By Jonathan Stempel
(Reuters) – A federal decide ordered Financial institution of America to pay $540.3 million in a long-running Federal Deposit Insurance coverage Company lawsuit accusing the second-largest U.S. financial institution of underpaying what it owed for deposit insurance coverage.
In a call made public on Monday, U.S. District Choose Loren AliKhan in Washington, D.C., stated the cost covers assessments from the second quarter of 2013 by the tip of 2014, plus curiosity.
The FDIC sued Charlotte, North Carolina-based Financial institution of America for $1.12 billion in 2017, accusing it of lowering its deposit insurance coverage contributions by failing to honor a 2011 rule that modified how banks report danger publicity to counterparties.
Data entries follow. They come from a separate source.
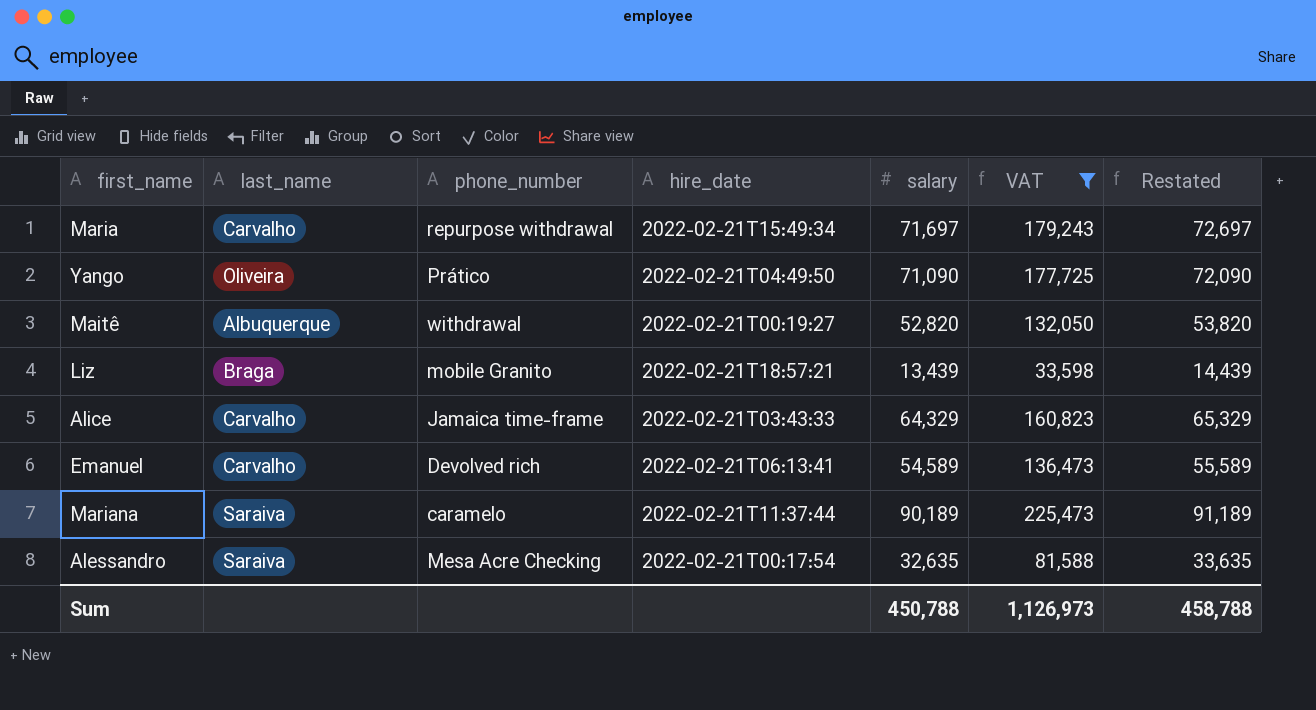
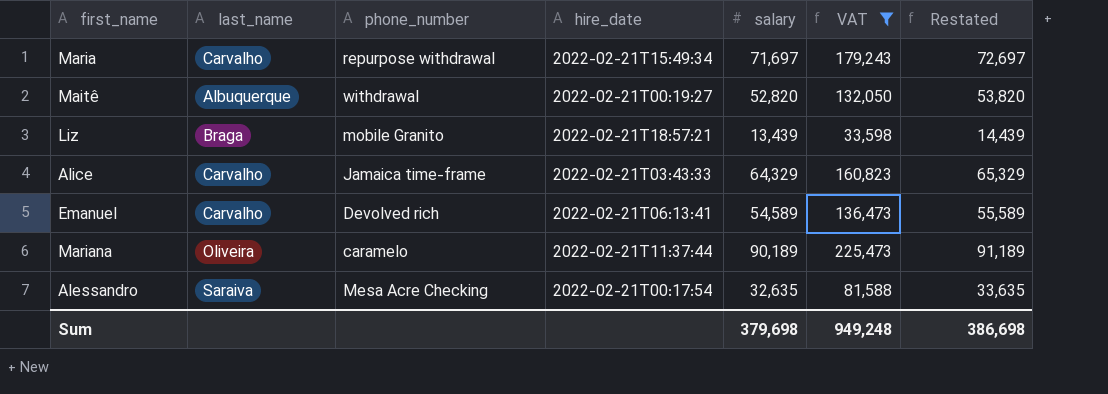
row Yango: Oliveira | Prático | 2022-02-21T04:49:50 | 71,090 | 177,725 | 72,090 -> none
Mariana | last_name: Saraiva -> Oliveira
Sum | salary: 450,788 -> 379,698
Sum | VAT: 1,126,973 -> 949,248
Sum | Restated: 458,788 -> 386,698

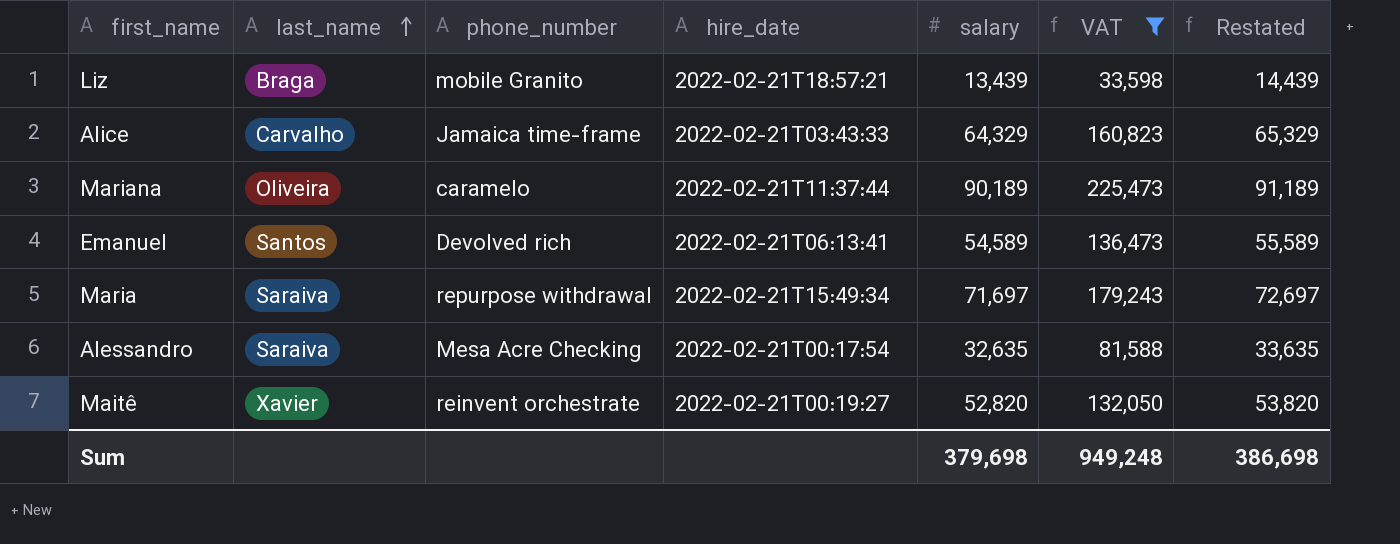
row order: none -> last_name ascending
Emanuel | last_name: Carvalho -> Santos
Maria | last_name: Carvalho -> Saraiva
Maitê | last_name: Albuquerque -> Xavier
Maitê | phone_number: withdrawal -> reinvent orchestrate

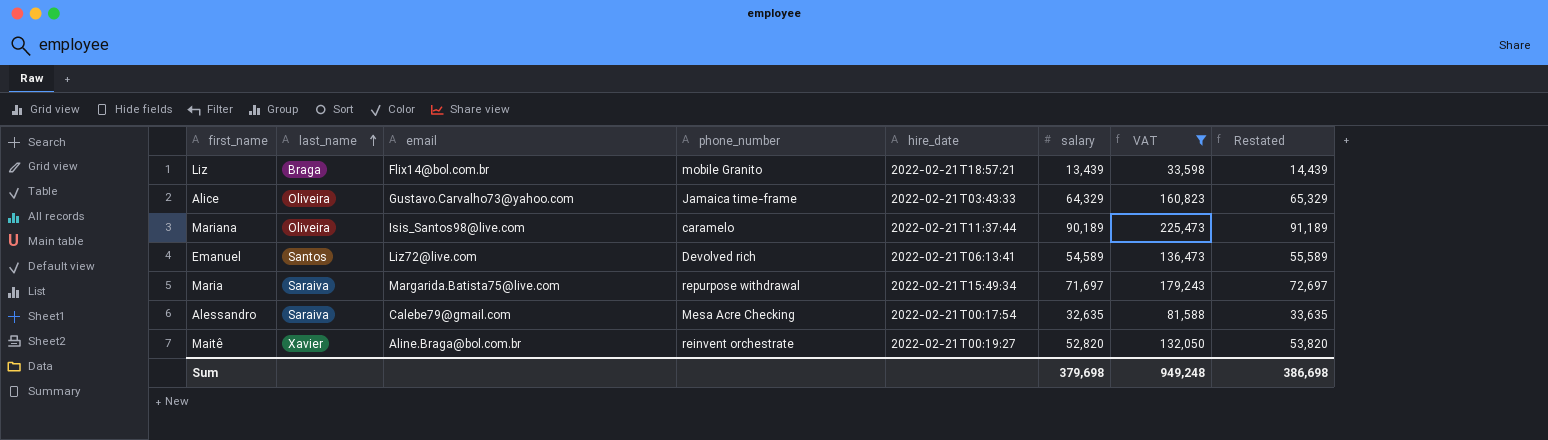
column email | position: none -> 3
Alice | last_name: Carvalho -> Oliveira

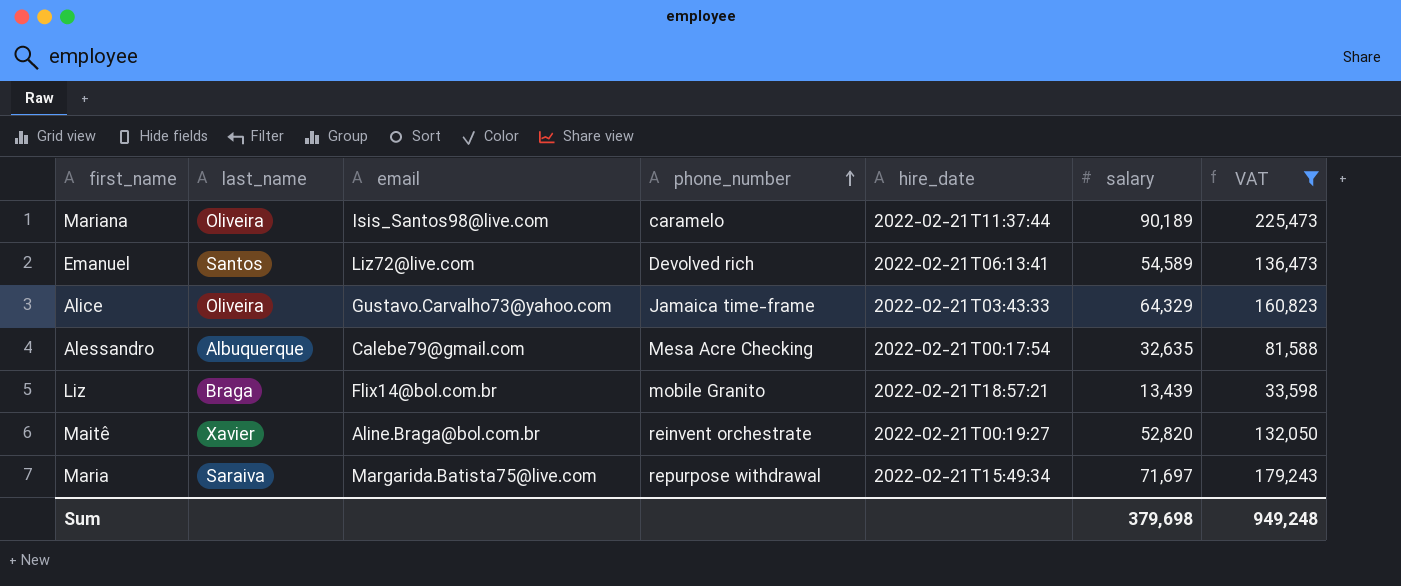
row order: last_name ascending -> phone_number ascending
column Restated | formula: [salary] + 1000 -> none
Alessandro | last_name: Saraiva -> Albuquerque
That rule was one among many federal reforms designed to make sure the soundness of the banking system, and avert a repeat of the 2008 international monetary disaster.
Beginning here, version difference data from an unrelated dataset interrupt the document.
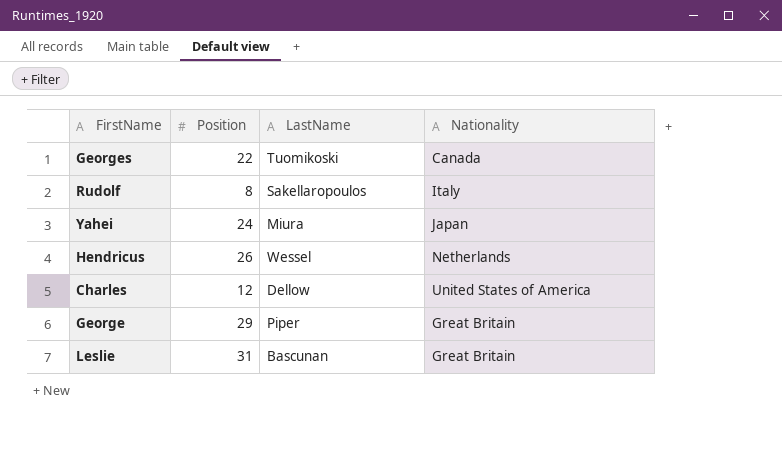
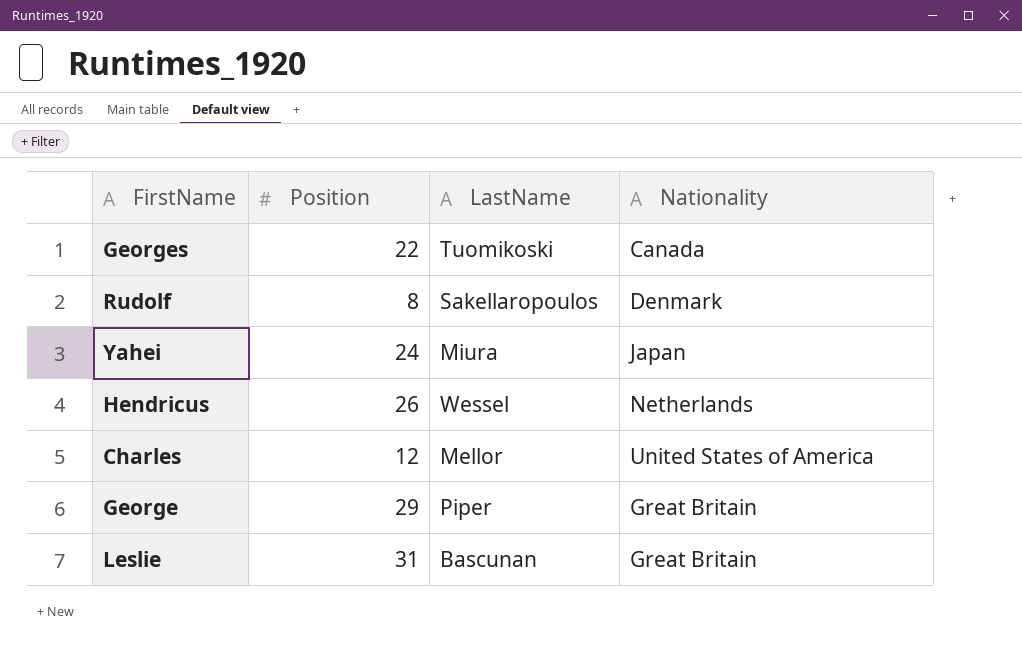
Rudolf | Nationality: Italy -> Denmark
Charles | LastName: Dellow -> Mellor

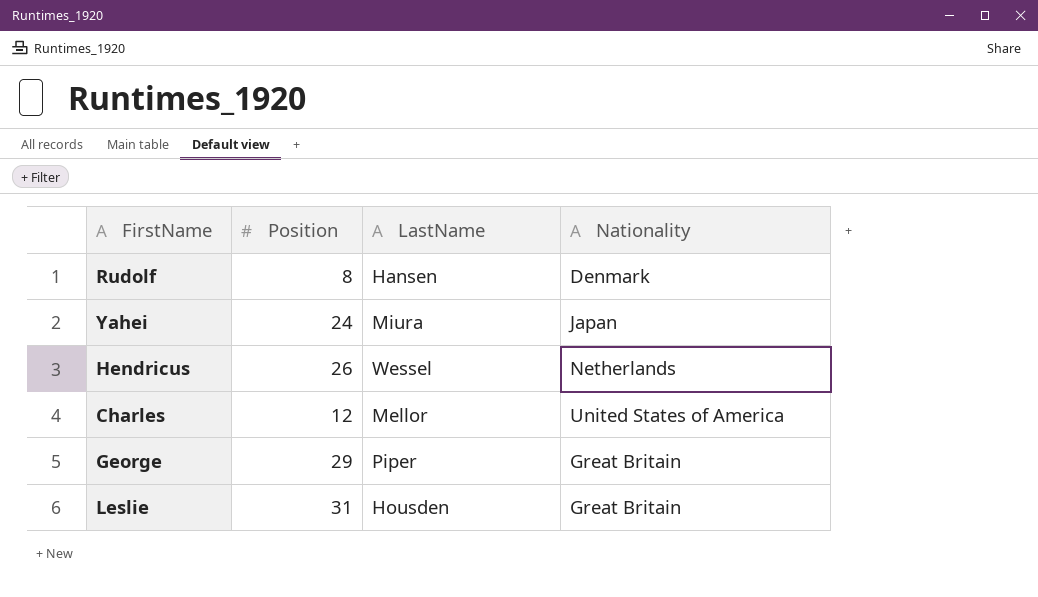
row Georges: 22 | Tuomikoski | Canada -> none
Rudolf | LastName: Sakellaropoulos -> Hansen
Leslie | LastName: Bascunan -> Housden

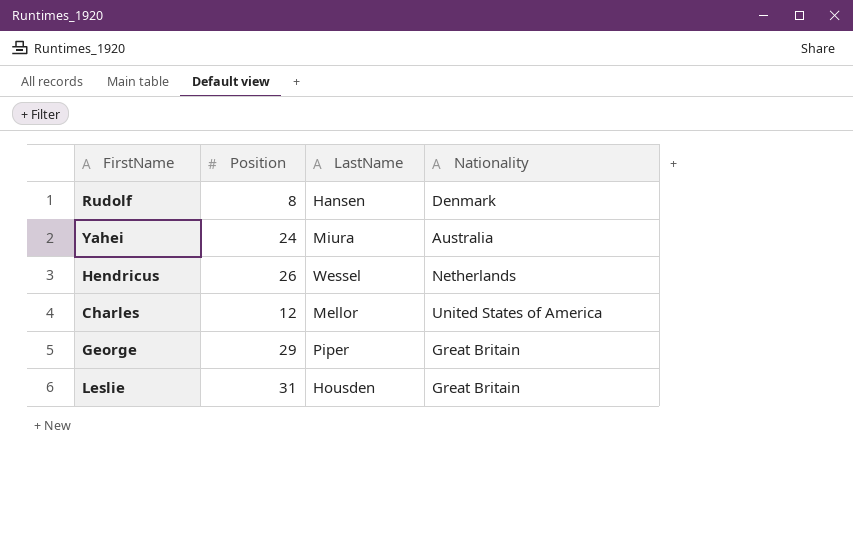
Yahei | Nationality: Japan -> Australia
In a 59-page resolution, AliKhan rejected Financial institution of America’s claims that there was no cheap foundation for the rule, and that the FDIC acted arbitrarily and capriciously.
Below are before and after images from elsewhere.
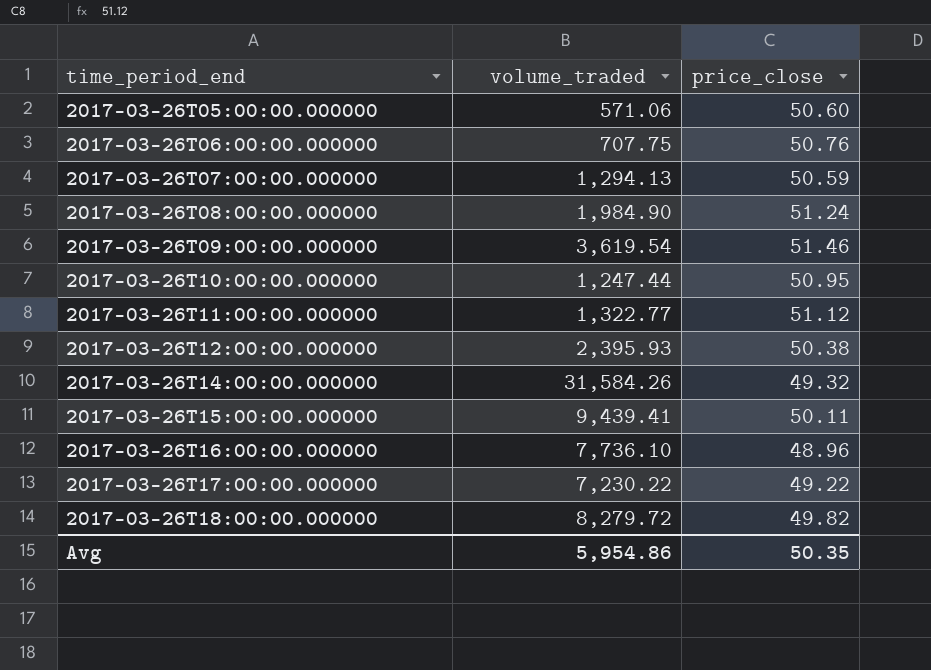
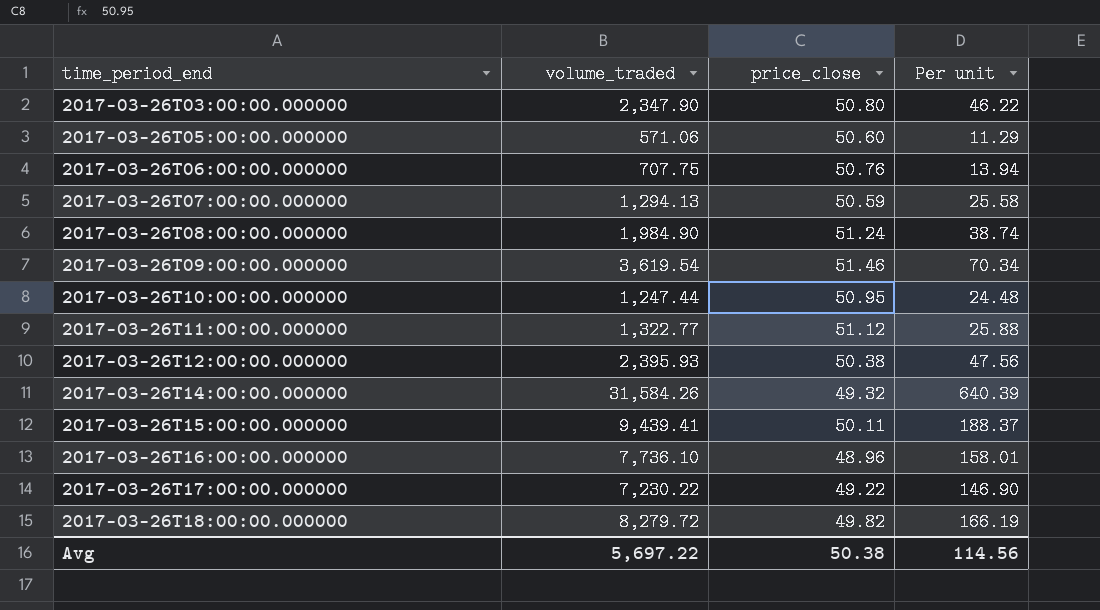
column Per unit | formula: none -> [volume_traded] / [price_close]
row 2017-03-26T03:00:00.000000: none -> 2,347.90 | 50.80 | 46.22
Avg | volume_traded: 5,954.86 -> 5,697.22
Avg | price_close: 50.35 -> 50.38

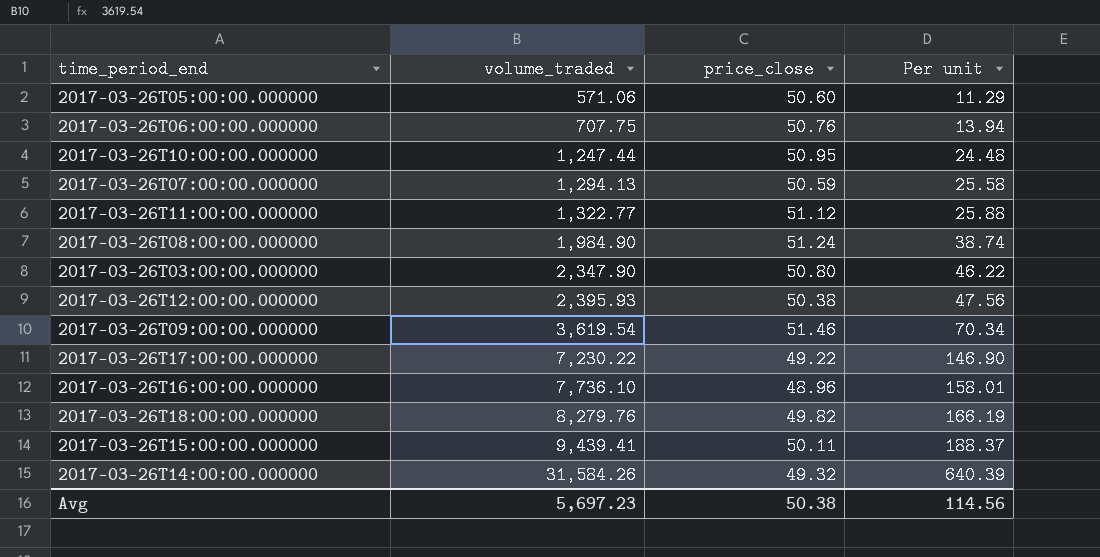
row order: time_period_end ascending -> volume_traded ascending
2017-03-26T18:00:00.000000 | volume_traded: 8,279.72 -> 8,279.76
Avg | volume_traded: 5,697.22 -> 5,697.23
AliKhan stated the FDIC was not required to develop a “excellent measure” of predicting banks’ potential publicity to losses, and Financial institution of America might declare it “lacked honest discover of what was required of it.”
She additionally stated the FDIC waited too lengthy to sue over claims predating the second quarter of 2013.
Financial institution of America strongly denied any intent to evade funds.
Invoice Halldin, a Financial institution of America spokesperson, stated in an announcement: “We’re happy the decide has dominated and have reserves reflecting the choice.”
The FDIC declined to remark.
AliKhan issued her resolution on March 31, and launched it in partially-redacted type.
Financial institution of America is anticipated to report first-quarter outcomes on Tuesday.
The case is FDIC v Financial institution of America NA, U.S. District Court docket, District of Columbia, No. 17-00036.